**Exercise requirements:** Which lines below fall between the one containing "Hidden Deep - Supporter" and the one containing "total: 19253.82 -> 14999.12"? Repeat them exactly, counting both of those lines, and add nothing else.

**Given data:**
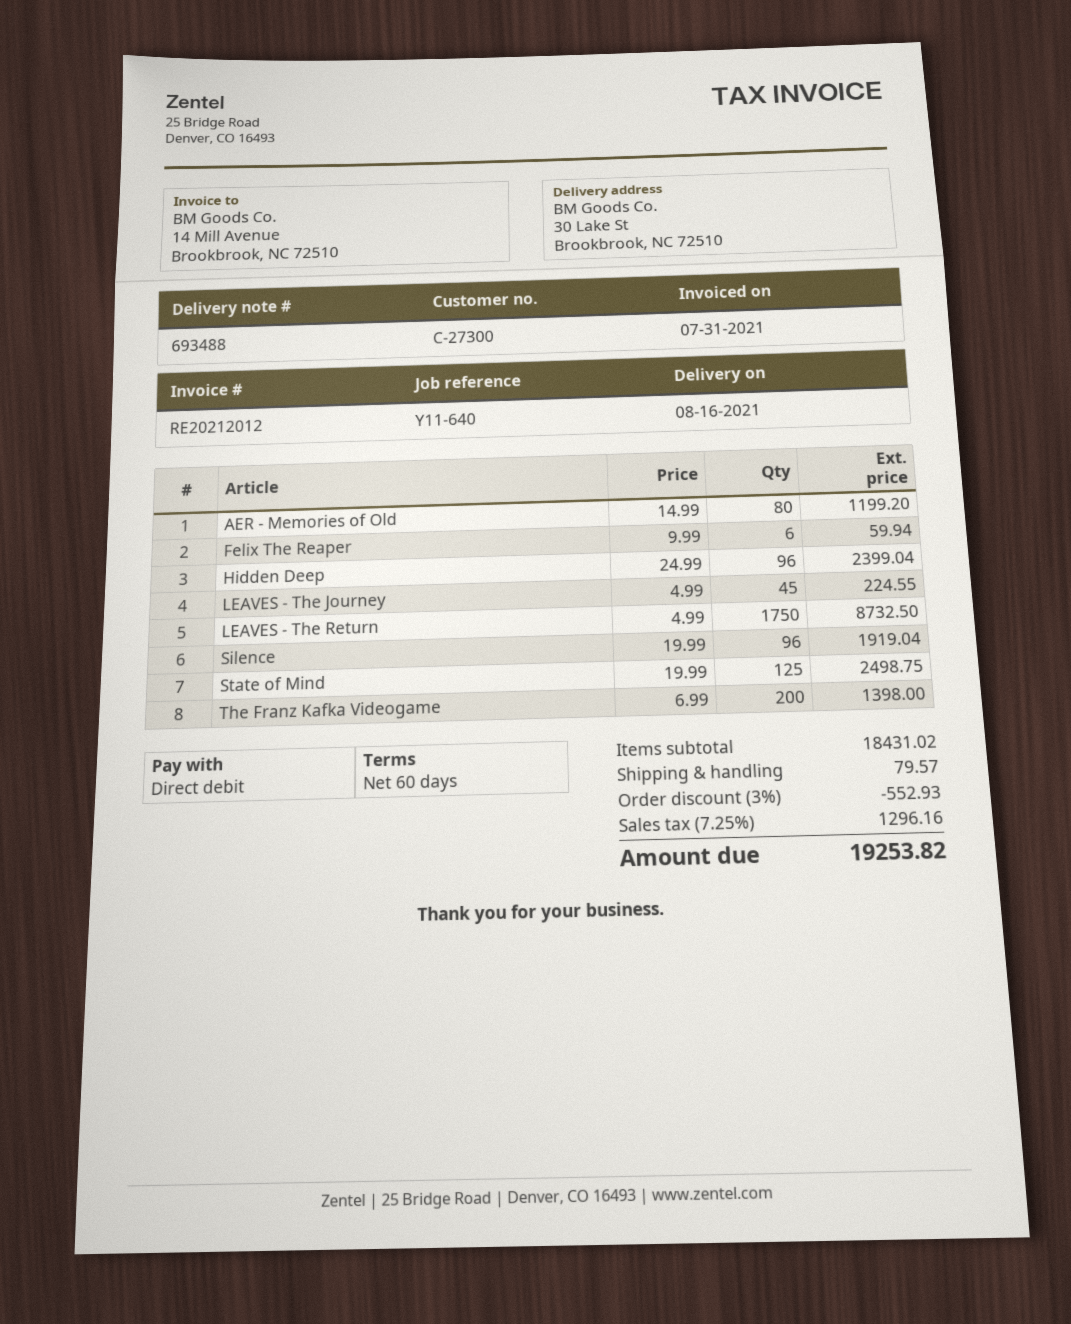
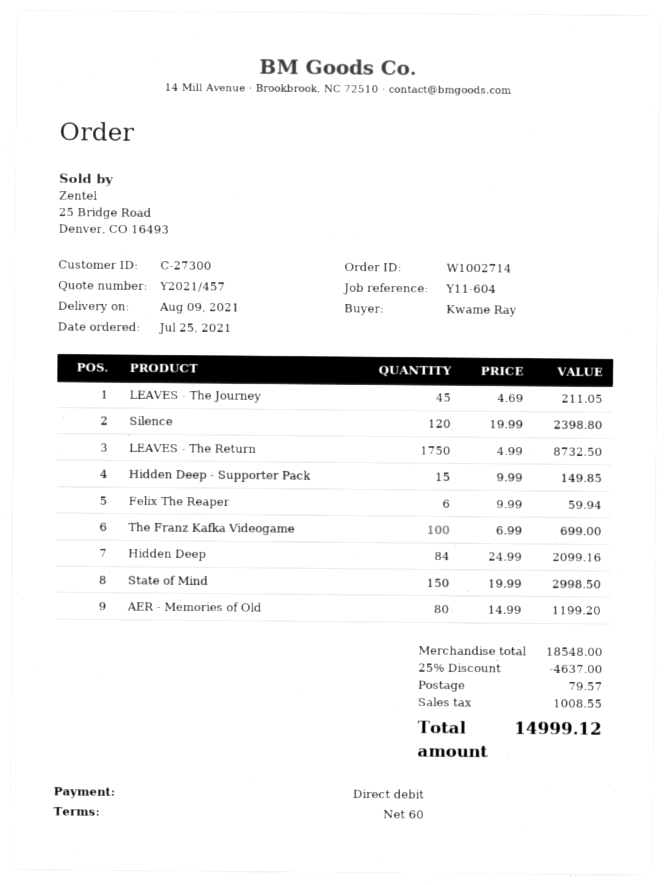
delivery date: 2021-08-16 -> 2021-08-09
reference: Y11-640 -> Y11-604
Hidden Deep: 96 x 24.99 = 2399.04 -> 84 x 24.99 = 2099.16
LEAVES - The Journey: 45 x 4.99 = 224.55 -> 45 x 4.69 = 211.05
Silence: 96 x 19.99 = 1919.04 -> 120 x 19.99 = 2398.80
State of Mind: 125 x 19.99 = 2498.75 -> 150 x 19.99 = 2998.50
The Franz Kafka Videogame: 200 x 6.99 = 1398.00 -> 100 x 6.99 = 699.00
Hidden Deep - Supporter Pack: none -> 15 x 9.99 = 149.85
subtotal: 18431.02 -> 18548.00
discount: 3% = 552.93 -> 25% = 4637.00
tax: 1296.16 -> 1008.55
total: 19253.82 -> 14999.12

==

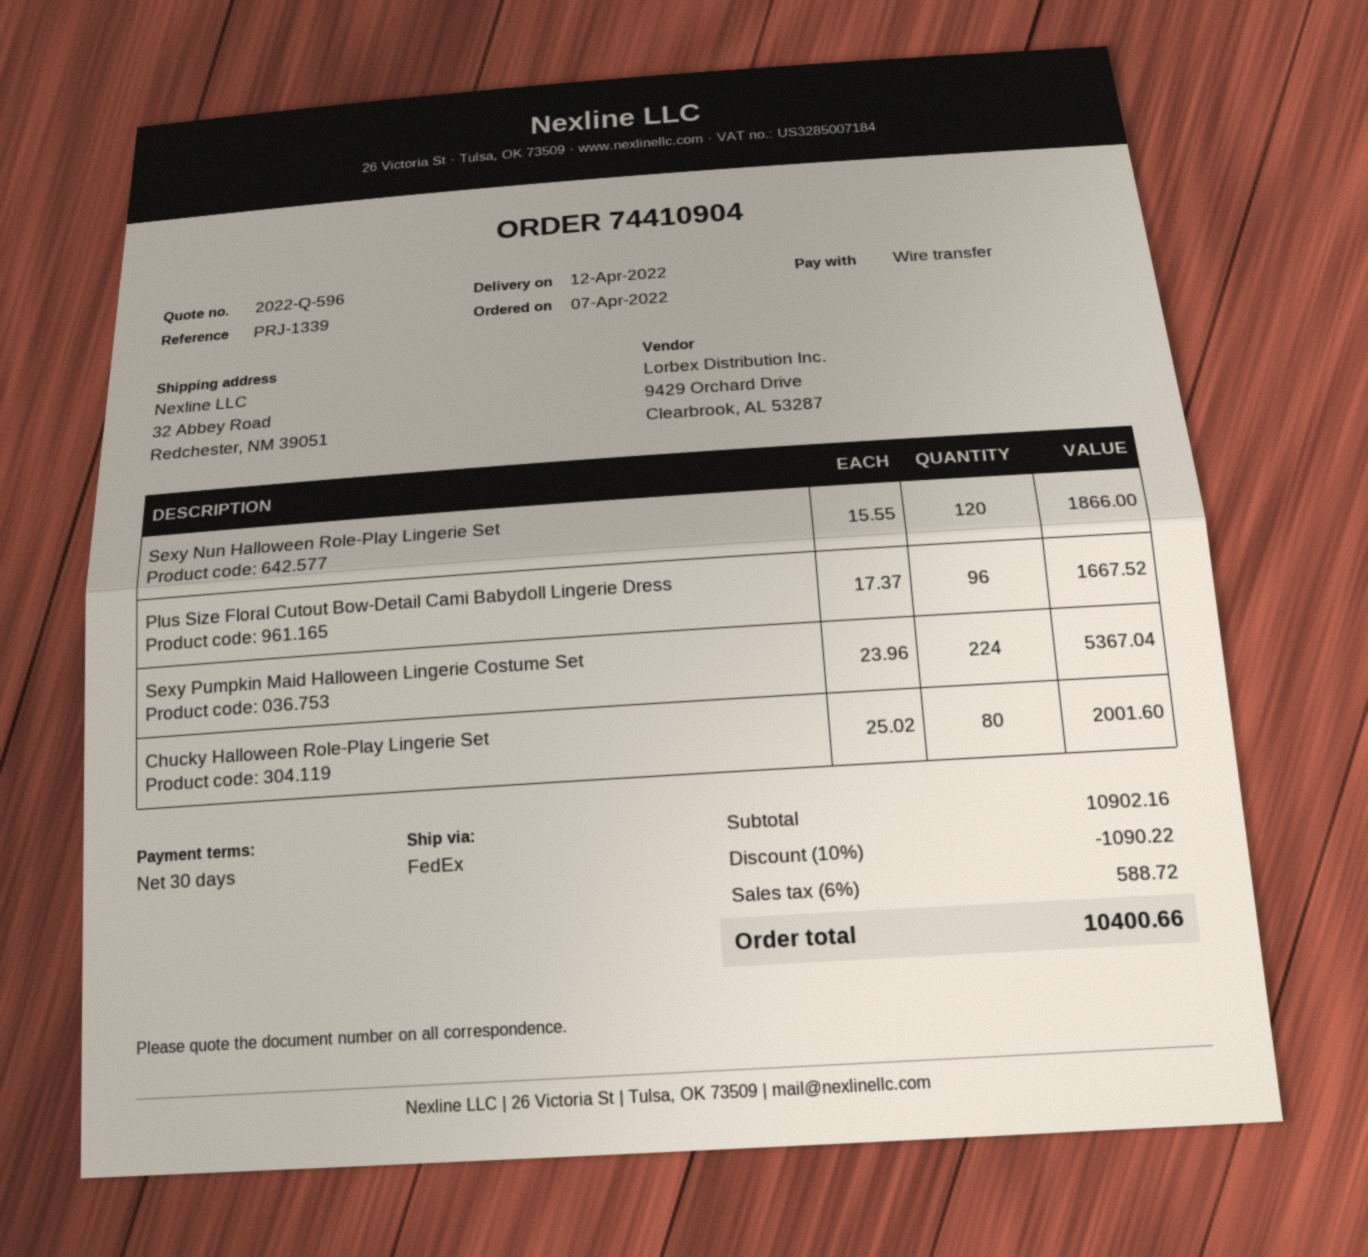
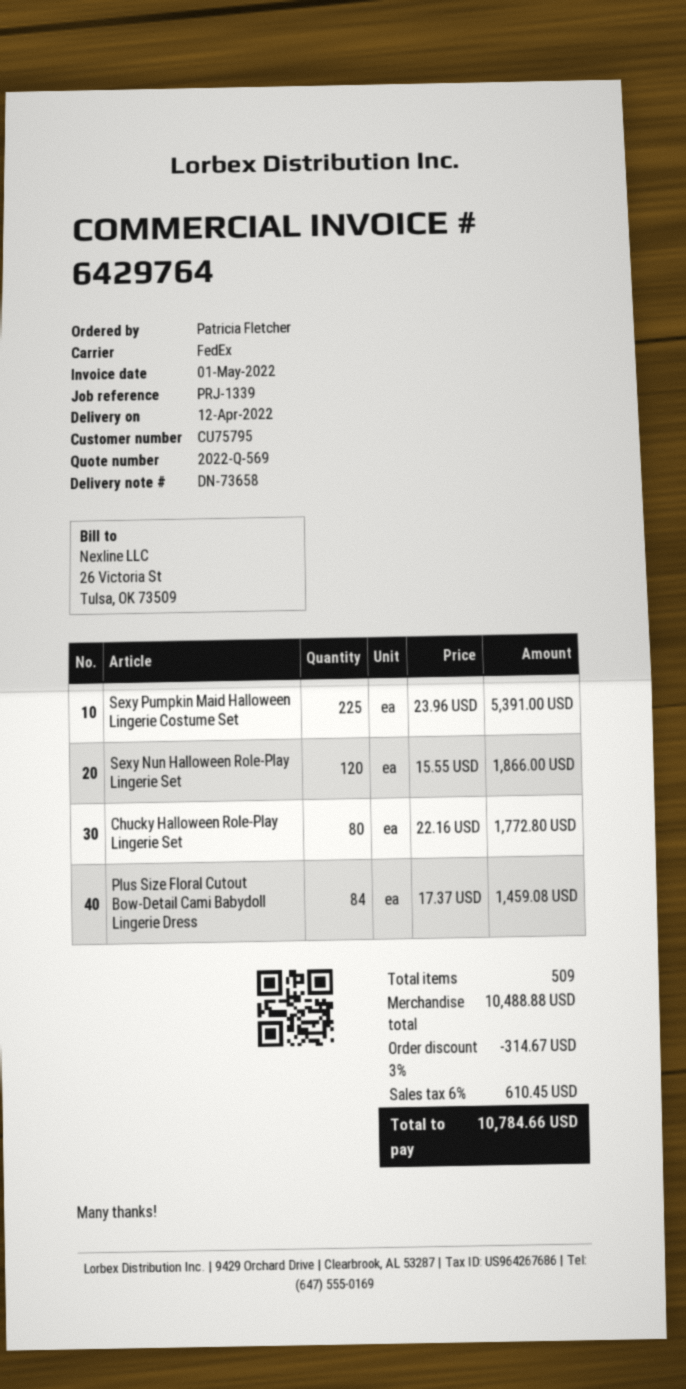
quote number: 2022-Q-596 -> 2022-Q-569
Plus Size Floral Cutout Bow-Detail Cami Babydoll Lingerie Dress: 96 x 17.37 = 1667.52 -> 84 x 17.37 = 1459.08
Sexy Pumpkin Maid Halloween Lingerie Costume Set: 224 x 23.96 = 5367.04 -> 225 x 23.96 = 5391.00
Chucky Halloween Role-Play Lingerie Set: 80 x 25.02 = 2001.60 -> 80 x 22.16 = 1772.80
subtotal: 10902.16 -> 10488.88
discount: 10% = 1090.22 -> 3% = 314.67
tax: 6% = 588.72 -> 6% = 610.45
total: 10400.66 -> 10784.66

**Answer space:**
Hidden Deep - Supporter Pack: none -> 15 x 9.99 = 149.85
subtotal: 18431.02 -> 18548.00
discount: 3% = 552.93 -> 25% = 4637.00
tax: 1296.16 -> 1008.55
total: 19253.82 -> 14999.12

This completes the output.